→ **EXCERPTED DATA**:

- Opening Delimiter -

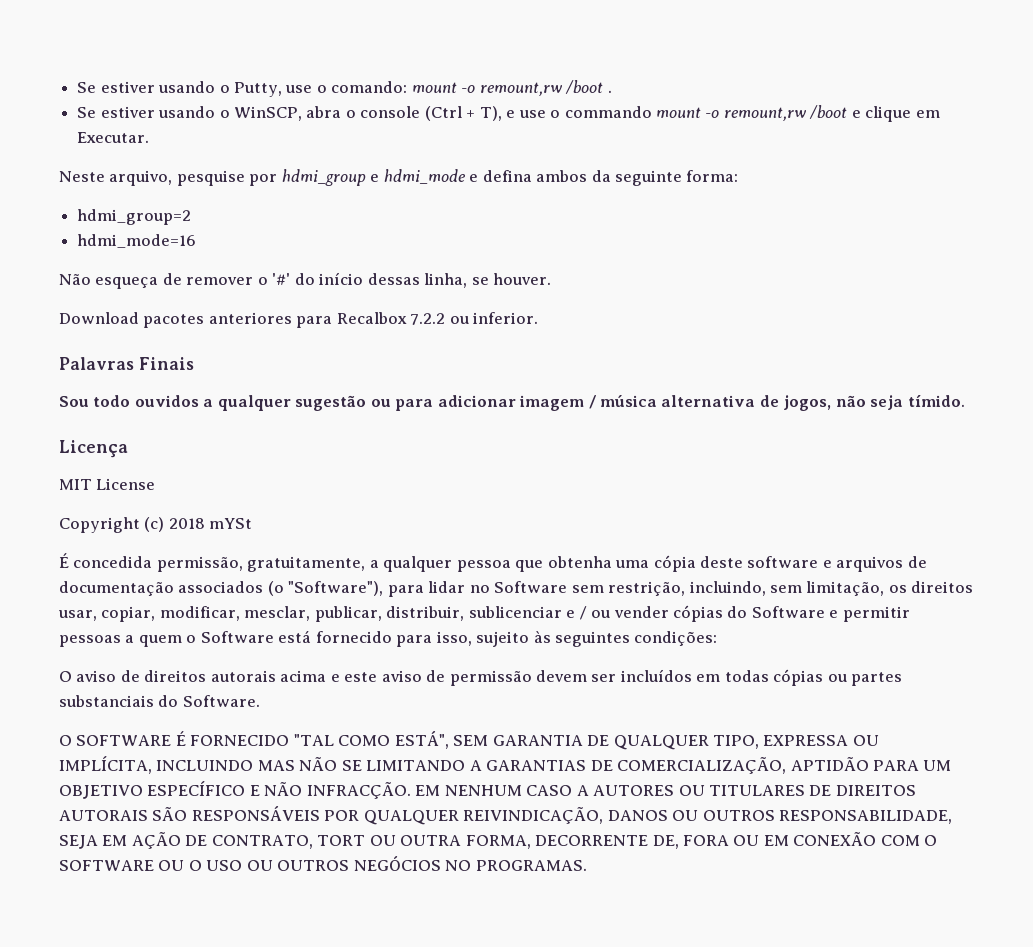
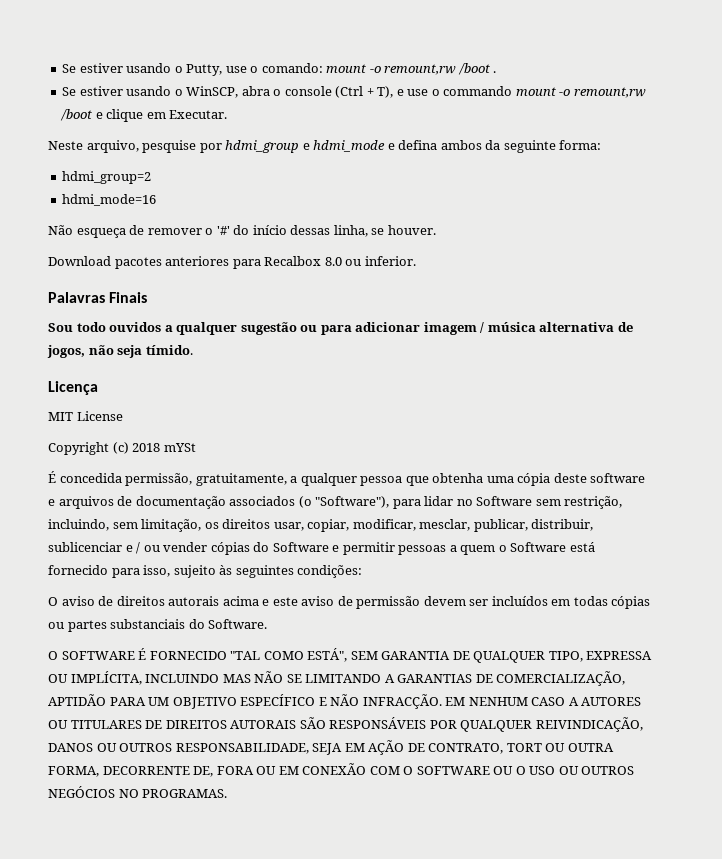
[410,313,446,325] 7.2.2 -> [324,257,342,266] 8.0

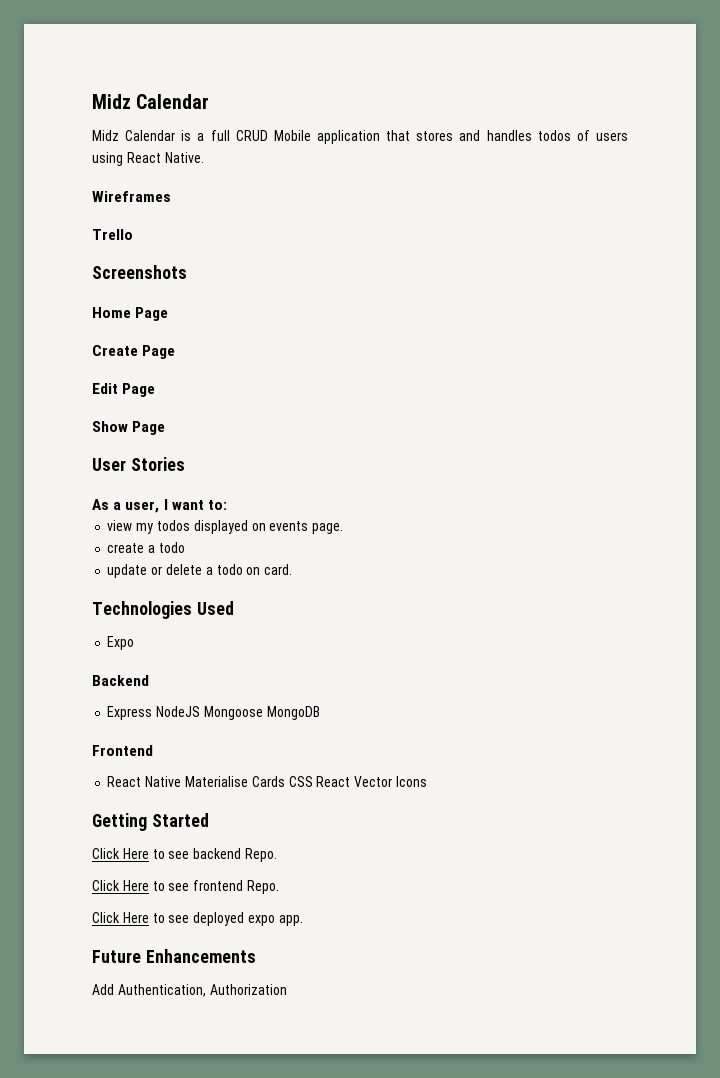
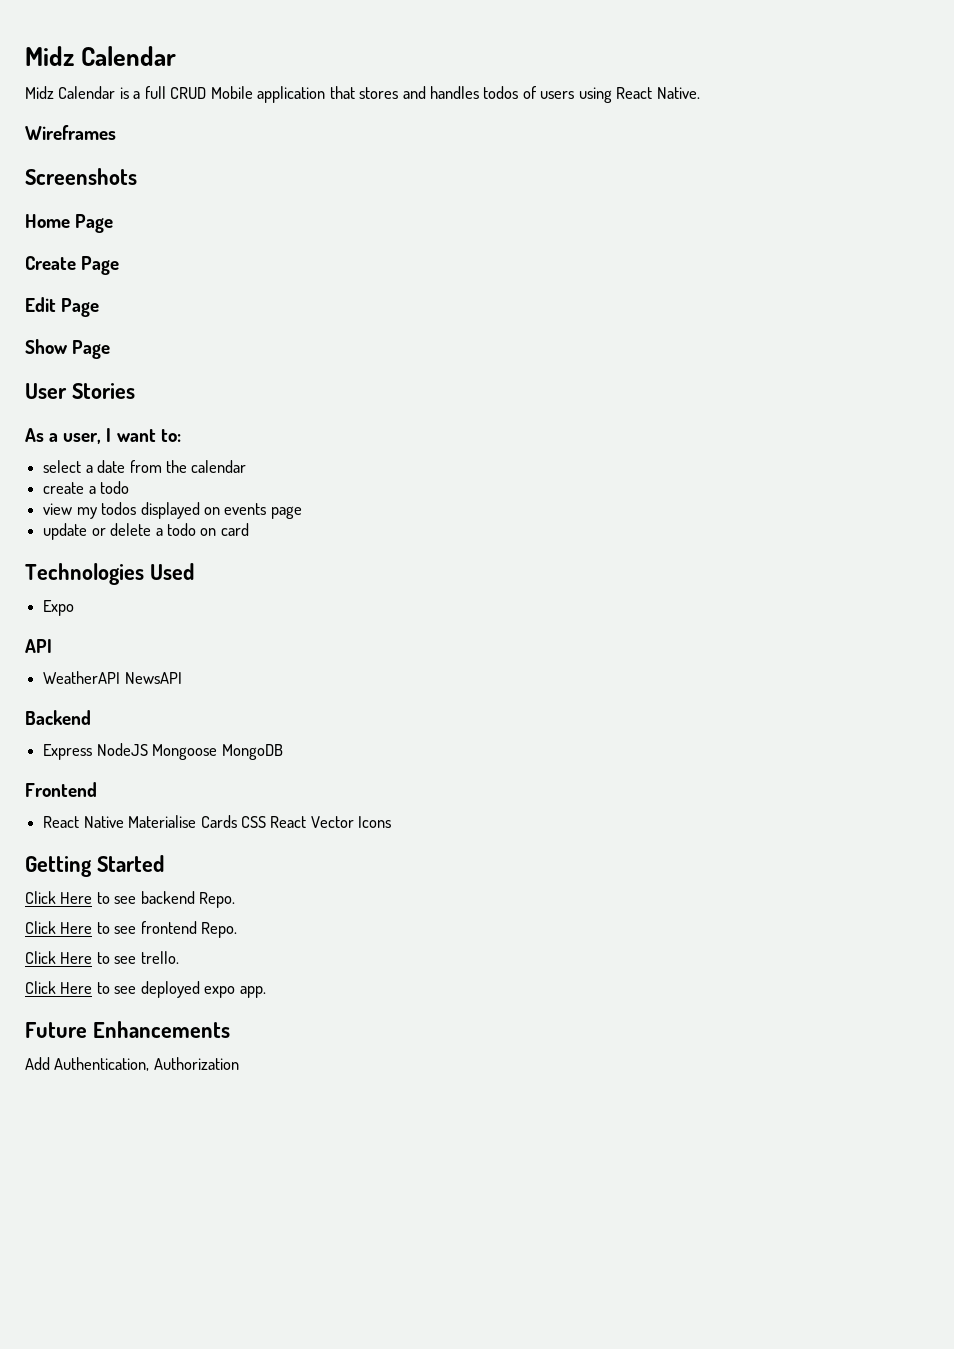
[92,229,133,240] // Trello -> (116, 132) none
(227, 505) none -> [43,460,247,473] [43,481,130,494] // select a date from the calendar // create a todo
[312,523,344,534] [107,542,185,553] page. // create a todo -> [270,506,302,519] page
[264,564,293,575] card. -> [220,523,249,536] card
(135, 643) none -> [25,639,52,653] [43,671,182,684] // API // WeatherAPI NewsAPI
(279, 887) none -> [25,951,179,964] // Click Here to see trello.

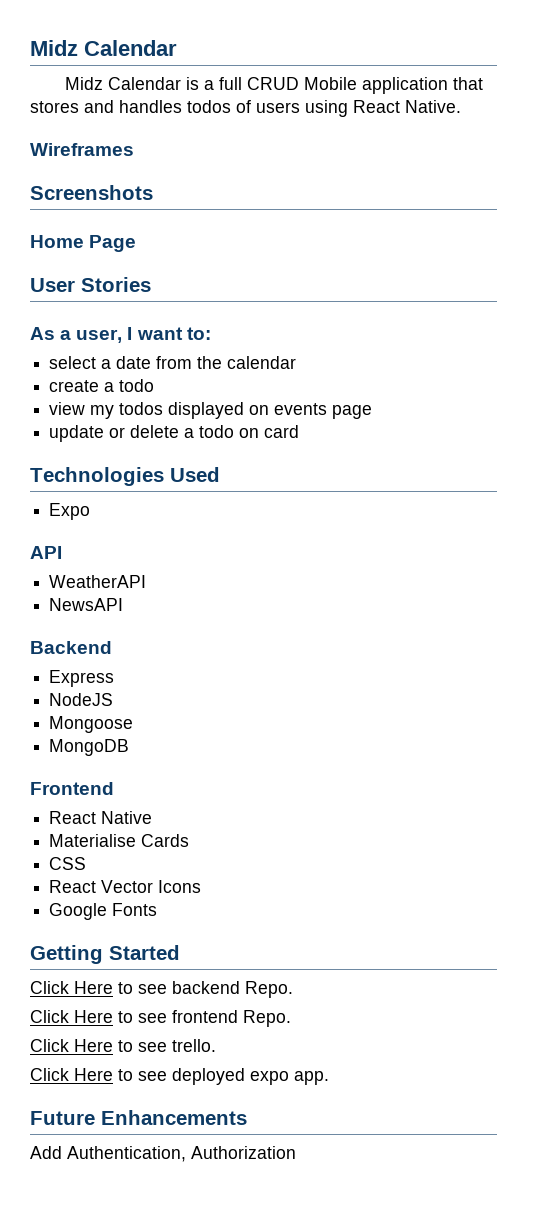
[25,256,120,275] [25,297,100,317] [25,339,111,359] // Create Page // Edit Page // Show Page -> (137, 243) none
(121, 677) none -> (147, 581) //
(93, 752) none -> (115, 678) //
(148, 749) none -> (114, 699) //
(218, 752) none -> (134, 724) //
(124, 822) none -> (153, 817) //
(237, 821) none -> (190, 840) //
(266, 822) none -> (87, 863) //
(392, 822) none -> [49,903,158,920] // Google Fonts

- Closing Delimiter -

→ **EXERCISE OBJECTIVE**: The data above is to be printed exactly, all of it, except for the pictures.

→ **RESULT OF THE EXERCISE**:
[410,313,446,325] 7.2.2 -> [324,257,342,266] 8.0

[92,229,133,240] // Trello -> (116, 132) none
(227, 505) none -> [43,460,247,473] [43,481,130,494] // select a date from the calendar // create a todo
[312,523,344,534] [107,542,185,553] page. // create a todo -> [270,506,302,519] page
[264,564,293,575] card. -> [220,523,249,536] card
(135, 643) none -> [25,639,52,653] [43,671,182,684] // API // WeatherAPI NewsAPI
(279, 887) none -> [25,951,179,964] // Click Here to see trello.

[25,256,120,275] [25,297,100,317] [25,339,111,359] // Create Page // Edit Page // Show Page -> (137, 243) none
(121, 677) none -> (147, 581) //
(93, 752) none -> (115, 678) //
(148, 749) none -> (114, 699) //
(218, 752) none -> (134, 724) //
(124, 822) none -> (153, 817) //
(237, 821) none -> (190, 840) //
(266, 822) none -> (87, 863) //
(392, 822) none -> [49,903,158,920] // Google Fonts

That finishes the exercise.